GALERIE TALABARDON ET GAUTIER
France | Stand 20
Le Salon du dessin, grand rendez-vous des amateurs d’arts graphiques, ne pourra avoir lieu cette année. Mais, en attendant l’édition 2021, le marché du dessin poursuit son cours malgré la crise. La galerie Talabardon et Gautier à Paris expose un long pastel sur papier marouflé sur carton de Maurice Denis, intitulé L’Intruse. Ce dessin est proposé à 130 000 euros.
Certains marchands de dessins sont tellement passionnés par les œuvres qu’ils présentent qu’ils sont intarissables. C’est le cas de la galerie Talabardon et Gautier, qui propose en ce moment un pastel de Maurice Denis, l’un des fondateurs du mouvement nabi.
Lors de ses études à l’Académie Julian, Maurice Denis rencontre Pierre Bonnard, Henri-Gabriel Ibels, Paul Ranson et Paul Sérusier. Depuis plusieurs années, il est ami avec Edouard Vuillard et Ker-Xavier Roussel. C’est donc en 1888 que tous se regroupent pour défendre un art synthétique, proche de l’esprit symboliste, à la limite du religieux.

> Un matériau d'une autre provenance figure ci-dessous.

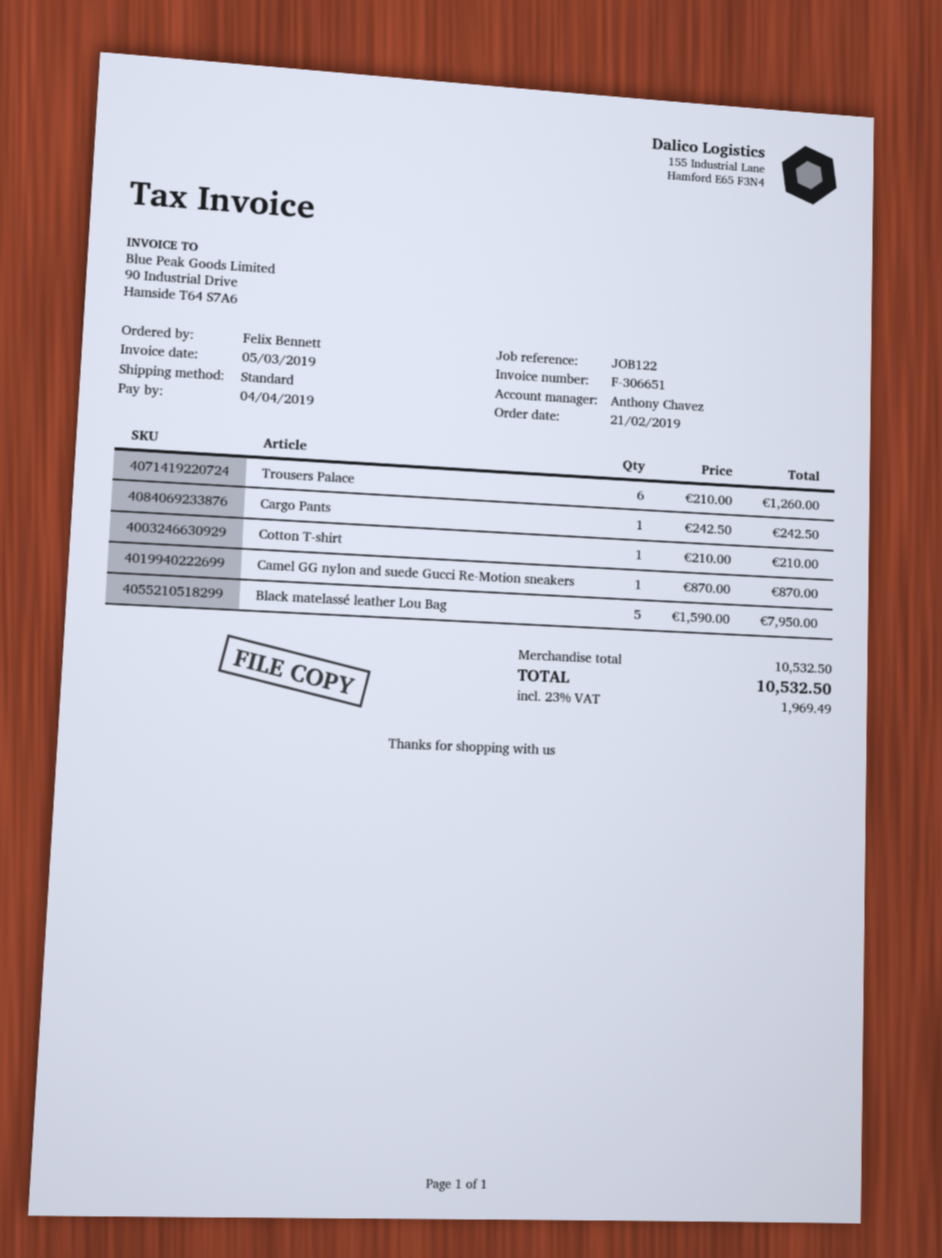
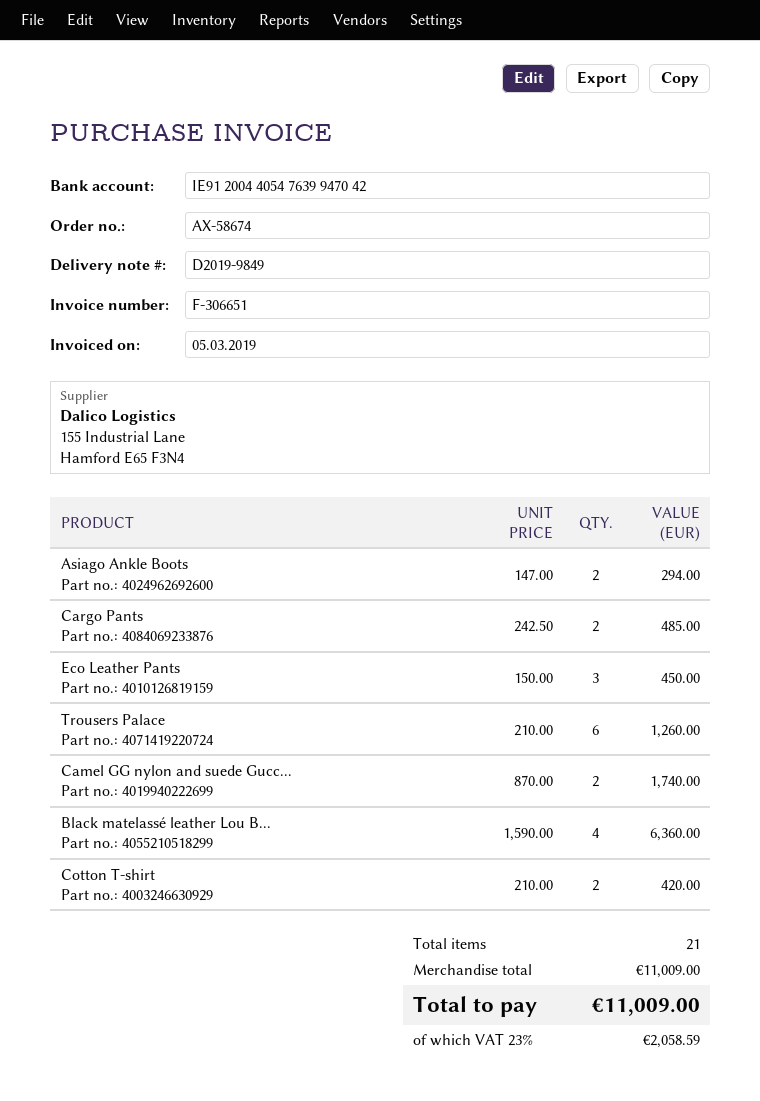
Cargo Pants: 1 x 242.50 = 242.50 -> 2 x 242.50 = 485.00
Cotton T-shirt: 1 x 210.00 = 210.00 -> 2 x 210.00 = 420.00
Camel GG nylon and suede Gucci Re-Motion sneakers: 1 x 870.00 = 870.00 -> 2 x 870.00 = 1740.00
Black matelassé leather Lou Bag: 5 x 1590.00 = 7950.00 -> 4 x 1590.00 = 6360.00
Asiago Ankle Boots: none -> 2 x 147.00 = 294.00
Eco Leather Pants: none -> 3 x 150.00 = 450.00
subtotal: 10532.50 -> 11009.00
tax: 23% = 1969.49 -> 23% = 2058.59
total: 10532.50 -> 11009.00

« Denis est particulièrement inspiré par la littérature, la musique et le théâtre de son temps auquel se mêlent son mysticisme et la vénération de son cercle familial,souligne la galerie. Il expose aux Artistes français en 1890, année où il publie sa défense du Néo-traditionnisme. Plusieurs phrases de ce texte important sont restées célèbres et symboles des origines du mouvement moderne. Présent régulièrement chez Le Parc de Boutteville, il est invité aux XX à Bruxelles, puis à La Libre Esthétique et à la Sécession viennoise. Proche des milieux littéraires et musicaux, Denis réalise des décors de théâtre et d’opéra tout en poursuivant une œuvre de chevalet considérable ».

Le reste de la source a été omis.